SONUNA KADAR DESTEKLİYORUM…

  • Saldırı amacıyla araçtan inmeye 180 bin TL para, 60’ar gün sürücü belgesi geri alma ve trafikten men cezası uygulanacak.
  • Düğün konvoyu ile yol kapamaya 90 bin TL para, 60’ar gün sürücü belgesini geri alma ve trafikten men cezası uygulanacak; bu ihlalin köprü, tünel, viyadük ve otoyolda yapılması hâlinde cezalar 2 kat artacak. Trafikte makas atmaya 90 bin TL para, 60’ar gün sürücü belgesi geri alma ve trafikten men cezası uygulanacak.
  • Drift atmaya 140 bin TL para ve 60’ar gün sürücü belgesi geri alma ve trafikten men cezası uygulanacak. “Dur” ihtarına uymamaya 200 bin TL para ve 60’ar gün sürücü belgesini geri alma ve trafikten men cezası uygulanacak.
  • Araçta yüksek sesle müzik dinlemeye 3 bin TL, araca mevzuata aykırı ses sistemi taktırmaya 21 bin TL para cezası uygulanacak ve bu araçlar 30 gün trafikten men edilip, cihazlar sökülerek teslim edilecek.
  • Cep telefonu kullanmaya 5 bin TL, aynı yıl içinde 2’nci ihlalde 10 bin TL, 3’üncü ihlalde 20 bin TL para cezası uygulanacak ve sürücü belgesi 30 gün geri alınacak.
  • Alkollü araç kullanmaya 25 bin TL para ve 6 ay sürücü belgesini geri alma; 5 yıl içinde 2’nci ihlalde 50 bin TL para ve 2 yıl sürücü belgesini geri alma; 3’üncü ihlalde 150 bin TL para ve 5 yıl sürücü belgesini geri alma cezası uygulanacak.
  • Emniyet kemeri takmamaya 2 bin 500 TL ceza uygulanacak. Ambulans ve itfaiyeye yol vermemeye 46 bin TL para, 30’ar gün sürücü belgesini geri alma ve trafikten men; diğer geçiş üstünlüğü olan araçlara yol vermemeye 15 bin TL ceza uygulanacak.
  • Kırmızı ışıkta geçmeye ilk seferde 5 bin TL, 2’ncide 10 bin TL, 3’üncüde 15 bin TL ceza uygulanacak.

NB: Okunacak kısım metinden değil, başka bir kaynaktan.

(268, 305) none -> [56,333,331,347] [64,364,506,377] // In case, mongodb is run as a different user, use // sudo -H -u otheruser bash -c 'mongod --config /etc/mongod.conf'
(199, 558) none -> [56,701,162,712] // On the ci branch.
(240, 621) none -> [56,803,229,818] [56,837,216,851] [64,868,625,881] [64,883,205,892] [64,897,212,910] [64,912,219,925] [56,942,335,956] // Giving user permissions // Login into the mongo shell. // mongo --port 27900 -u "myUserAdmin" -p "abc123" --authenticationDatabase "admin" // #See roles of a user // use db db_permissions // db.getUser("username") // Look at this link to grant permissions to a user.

Ayrıca sosyal medyada kural ihlalini övenlere 25 bin TL para cezası uygulanacak.
  • Yerleşim yeri ve yerleşim yeri dışında hız sınırı ihlallerinde de cezalar artırılacak.

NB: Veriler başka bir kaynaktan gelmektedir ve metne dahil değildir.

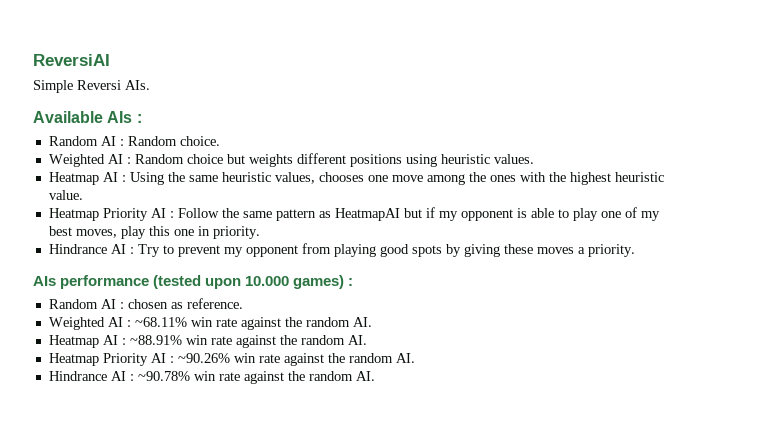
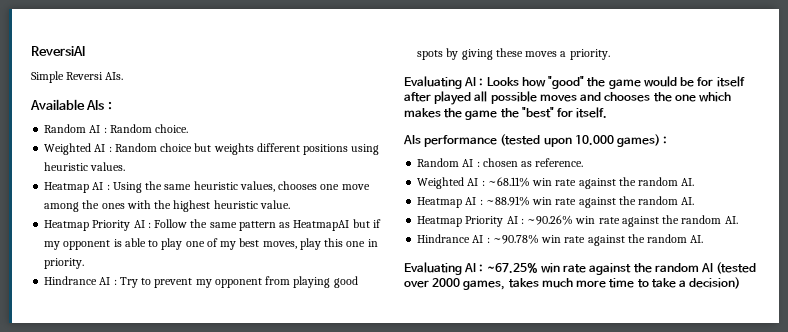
(635, 250) none -> [404,76,745,89] [404,91,732,105] [404,107,608,120] // Evaluating AI : Looks how "good" the game would be for itself after played all possible moves and chooses the one which makes the game the "best" for itself.
(375, 376) none -> [404,262,757,275] [404,277,741,290] // Evaluating AI : ~67.25% win rate against the random AI (tested over 2000 games, takes much more time to take a decision)

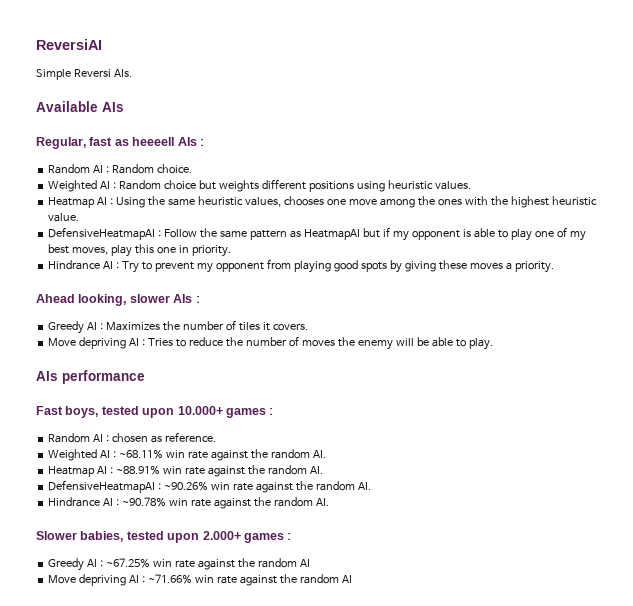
(105, 105) none -> [36,137,197,149] // Regular, fast as heeeell AIs
[44,220,145,231] Heatmap Priority AI -> [48,227,156,240] DefensiveHeatmapAI
[404,76,745,89] [404,91,732,105] [404,107,608,120] [403,134,661,147] Evaluating AI : Looks how "good" the game would be for itself after played all possible moves and chooses the one which makes the game the "best" for itself. // AIs performance (tested upon 10.000 games) -> [36,294,200,306] [48,320,308,334] [48,336,493,350] [36,370,145,384] [36,406,266,418] Ahead looking, slower AIs : // Greedy AI : Maximizes the number of tiles it covers. // Move depriving AI : Tries to reduce the number of moves the enemy will be able to play. // AIs performance // Fast boys, tested upon 10.000+ games
[417,216,518,227] Heatmap Priority AI -> [48,480,156,493] DefensiveHeatmapAI
[404,262,462,275] Evaluating -> [36,531,292,543] [48,558,85,571] Slower babies, tested upon 2.000+ games : // Greedy
[716,262,757,274] [404,277,741,290] (tested over 2000 games, takes much more time to take a decision) -> [48,574,352,586] // Move depriving AI : ~71.66% win rate against the random AI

1 Ocak tarihinden itibaren yürürlüğe girecek olan yeni trafik cezalarını sonuna kadar destekliyorum.

Trafik-28

SUİKASTE UĞRAMADAN ÖNCE SON KONFERANSINI ESKİŞEHİR’DE VERMİŞTİ…

Tarih: 14 Aralık 2002.
Eskişehir Atatürkçü Düşünce Derneği bir konferans düzenliyor.
Büyükşehir Belediyesi Salonu’nda düzenlenen konferansın konuşmacısı, Türkiye’nin tanınmış tarihçi ve yazarlarından Necip Hablemitoğlu.

***

Hablemitoğlu, konferans konuşması sırasında emperyalizmin kendisine tehlike olarak gördüğü ulus devletleri istemediğini söylüyor önce.
Ardından…
Süreç içinde ulus devletlerin parçalanarak küçük cemaatlerden oluşan bölge devletleri yaratılacağını belirterek, “Çünkü bu küçük devletçikleri kontrol etmek, emperyalist ülkeler için çocuk oyuncağıdır” diyor.
Konuşmasının sonunda da Türkiye’nin böyle bir bölünme tehlikesi ile karşı karşıya kalabileceğini ifade ediyor.

***

Eskişehir’de verdiği bu son konferansın dört gün sonrasında Necip Hablemitoğlu, uğradığı bir silahlı saldırı sonucu yaşamını yitiriyor.
Suikast sonrası açılan davada tüm şüpheli sanıklar tahliye oluyor ancak Eskişehir’de verdiği konferansın kayıtları, 22 yıl sonra (dinleyiciler arasında bulunan şahısların, suikast öncesi alışveriş merkezinde bulunan insanlarla benzerliği nedeniyle) dava dosyasına giriyor.

***

Bugün, suikast sonucu öldürülen ve son konferansını Eskişehir’de veren Ankara Üniversitesi öğretim üyesi Doç. Dr. Necip Hablemitoğlu’nun 23’üncü ölüm yıl dönümü.